Direktur Operasional PT LIB Asep Saputra, menyebut keputusan wasit Yudi Nurcahya pada laga Persik kontra PSM itu sudah tepat. Keputusan Yudi mengesahkan gol Yuran dan menunda pertandingan selama beberapa waktu layak diberi kredit.

"Yang pasti ada match commissioner di lapangan, ada wasit, ada panpel di lapangan.
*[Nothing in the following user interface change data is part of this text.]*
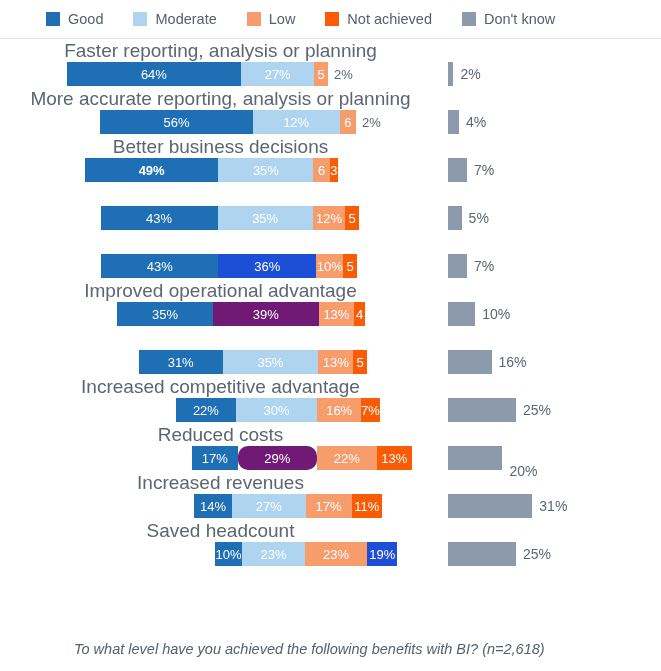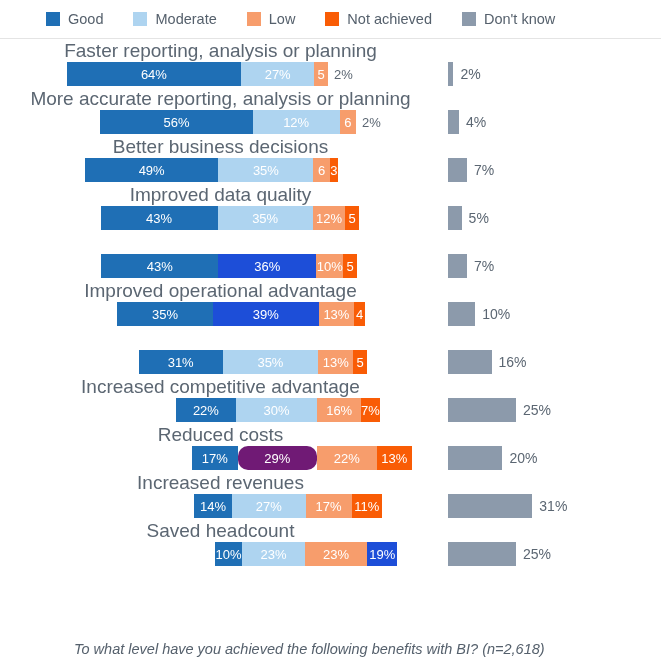--- a/index.html
+++ b/index.html
@@ -127,30 +127,29 @@
         <div class="seg" style="background: rgb(174, 212, 240); width: 87.04px; flex: 0 0 auto;">12%</div>
         <div class="seg" style="background: rgb(247, 157, 108); width: 16.32px; flex: 0 0 auto;">6</div>
         <div class="seg outside-label" style="width: 0px; flex: 0 0 auto;">2%</div>
       </div>
       <div class="dk" style="left: 448px; width: 10.88px;"></div>
       <div class="dk-label" style="left: 465.88px;">4%</div>
     </div>
     <div class="row" style="top: 102px;">
       <div class="row-label">Better business decisions</div>
       <div class="stack" style="left: 85.04px;">
-        <div class="seg" style="background: rgb(31, 111, 181); width: 133.28px; flex: 0 0 auto;">49%</div>
+        <div class="seg" style="background: rgb(31, 111, 181); width: 133.28px; flex: 0 0 auto; font-weight: bold;">49%</div>
         <div class="seg" style="background: rgb(174, 212, 240); width: 95.2px; flex: 0 0 auto;">35%</div>
         <div class="seg" style="background: rgb(247, 157, 108); width: 16.32px; flex: 0 0 auto;">6</div>
         <div class="seg" style="background: rgb(249, 92, 5); width: 8.16px; flex: 0 0 auto;">3</div>
       </div>
       <div class="dk" style="left: 448px; width: 19.04px;"></div>
       <div class="dk-label" style="left: 474.04px;">7%</div>
     </div>
     <div class="row" style="top: 150px;">
-      <div class="row-label">Improved data quality</div>
       <div class="stack" style="left: 100.6px;">
         <div class="seg" style="background: rgb(31, 111, 181); width: 116.96px; flex: 0 0 auto;">43%</div>
         <div class="seg" style="background: rgb(174, 212, 240); width: 95.2px; flex: 0 0 auto;">35%</div>
         <div class="seg" style="background: rgb(247, 157, 108); width: 32.64px; flex: 0 0 auto;">12%</div>
         <div class="seg" style="background: rgb(249, 92, 5); width: 13.6px; flex: 0 0 auto;">5</div>
       </div>
       <div class="dk" style="left: 448px; width: 13.6px;"></div>
       <div class="dk-label" style="left: 468.6px;">5%</div>
     </div>
     <div class="row" style="top: 198px;">
@@ -160,21 +159,21 @@
         <div class="seg" style="background: rgb(247, 157, 108); width: 27.2px; flex: 0 0 auto;">10%</div>
         <div class="seg" style="background: rgb(249, 92, 5); width: 13.6px; flex: 0 0 auto;">5</div>
       </div>
       <div class="dk" style="left: 448px; width: 19.04px;"></div>
       <div class="dk-label" style="left: 474.04px;">7%</div>
     </div>
     <div class="row" style="top: 246px;">
       <div class="row-label">Improved operational advantage</div>
       <div class="stack" style="left: 117.48px;">
         <div class="seg" style="background: rgb(31, 111, 181); width: 95.2px; flex: 0 0 auto;">35%</div>
-        <div class="seg" style="background: #1d4ed8; width: 106.08px; flex: 0 0 auto;">39%</div>
+        <div class="seg" style="background: #701a75; width: 106.08px; flex: 0 0 auto;">39%</div>
         <div class="seg" style="background: rgb(247, 157, 108); width: 35.36px; flex: 0 0 auto;">13%</div>
         <div class="seg" style="background: rgb(249, 92, 5); width: 10.88px; flex: 0 0 auto;">4</div>
       </div>
       <div class="dk" style="left: 448px; width: 27.2px;"></div>
       <div class="dk-label" style="left: 482.2px;">10%</div>
     </div>
     <div class="row" style="top: 294px;">
       <div class="stack" style="left: 138.52px;">
         <div class="seg" style="background: rgb(31, 111, 181); width: 84.32px; flex: 0 0 auto;">31%</div>
         <div class="seg" style="background: rgb(174, 212, 240); width: 95.2px; flex: 0 0 auto;">35%</div>
@@ -197,21 +196,21 @@
     </div>
     <div class="row" style="top: 390px;">
       <div class="row-label">Reduced costs</div>
       <div class="stack" style="left: 191.68px;">
         <div class="seg" style="background: rgb(31, 111, 181); width: 46.24px; flex: 0 0 auto;">17%</div>
         <div class="seg" style="background: #701a75; width: 78.88px; flex: 0 0 auto; border-radius: 10px;">29%</div>
         <div class="seg" style="background: rgb(247, 157, 108); width: 59.84px; flex: 0 0 auto;">22%</div>
         <div class="seg" style="background: rgb(249, 92, 5); width: 35.36px; flex: 0 0 auto;">13%</div>
       </div>
       <div class="dk" style="left: 448px; width: 54.4px;"></div>
-      <div class="dk-label" style="left: 509.4px;">20%</div>
+      <div class="dk-label" style="left: 509.4px; margin-top: 13px;">20%</div>
     </div>
     <div class="row" style="top: 438px;">
       <div class="row-label">Increased revenues</div>
       <div class="stack" style="left: 194px;">
         <div class="seg" style="background: rgb(31, 111, 181); width: 38.08px; flex: 0 0 auto;">14%</div>
         <div class="seg" style="background: rgb(174, 212, 240); width: 73.44px; flex: 0 0 auto;">27%</div>
         <div class="seg" style="background: rgb(247, 157, 108); width: 46.24px; flex: 0 0 auto;">17%</div>
         <div class="seg" style="background: rgb(249, 92, 5); width: 29.92px; flex: 0 0 auto;">11%</div>
       </div>
       <div class="dk" style="left: 448px; width: 84.32px;"></div>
Kalau yang kita terima infonya bahwa ketika kejadian itu wasit memang belum menghentikan pertandingan," kata Asep.

"Karena memang belum ada peluit panjang, lalu terjadi mekanisme memang ada emergency meeting untuk apakah pertandingan berlanjut atau tidak," ucapnya di Senayan, Jakarta pada Selasa (19/12/2023).

3 dari 4 halaman

Mendapatkan Laporan

Direktur Utama PT Liga Indonesia Baru (PT LIB), Ferry Paulus (kanan), didampingi Direktur Operasional PT LIB, Asep Saputra, memberikan keterangan setelah menggelar managers meeting BRI Liga 1 2023/2024 di Hotel Sultan, Jakarta, Senin (26/6/2023) malam WIB. (Bola.com/Abdul Aziz)

Asep mengakuiPT LIB mengetahui insiden tersebut sejak awal kejadian. Laporan dari pihak terkait sudah masuk ke LIB tak lama setelah kejadian.

LIB saat itu tak bisa mengintervensi pertandingan. Sebab, itu ada pada ranah wasit. LIB meminta match commissioner mencatat dengan baik dan lengkap semua insiden yang terjadi. Catatan ini yang nantinya akan menjadi salah satu bahan Komite Disiplin (Komdis) PSSI.

Soal alasan utama terjadinya insiden penundaan laga selama lebih dari satu jam, LIB belum bisa memberi keterangan pasti. Asep menyebut pihaknya masih terus mengumpulkan fakta.

"Kita belum melihat detail dari A sampai Z, tetapi apapun keputusan wasit itu mutlak sifatnya. Misalnya ada kejadian ada keputusan, sebelum ada proses play on kembali ada kemungkinan," tandas Asep.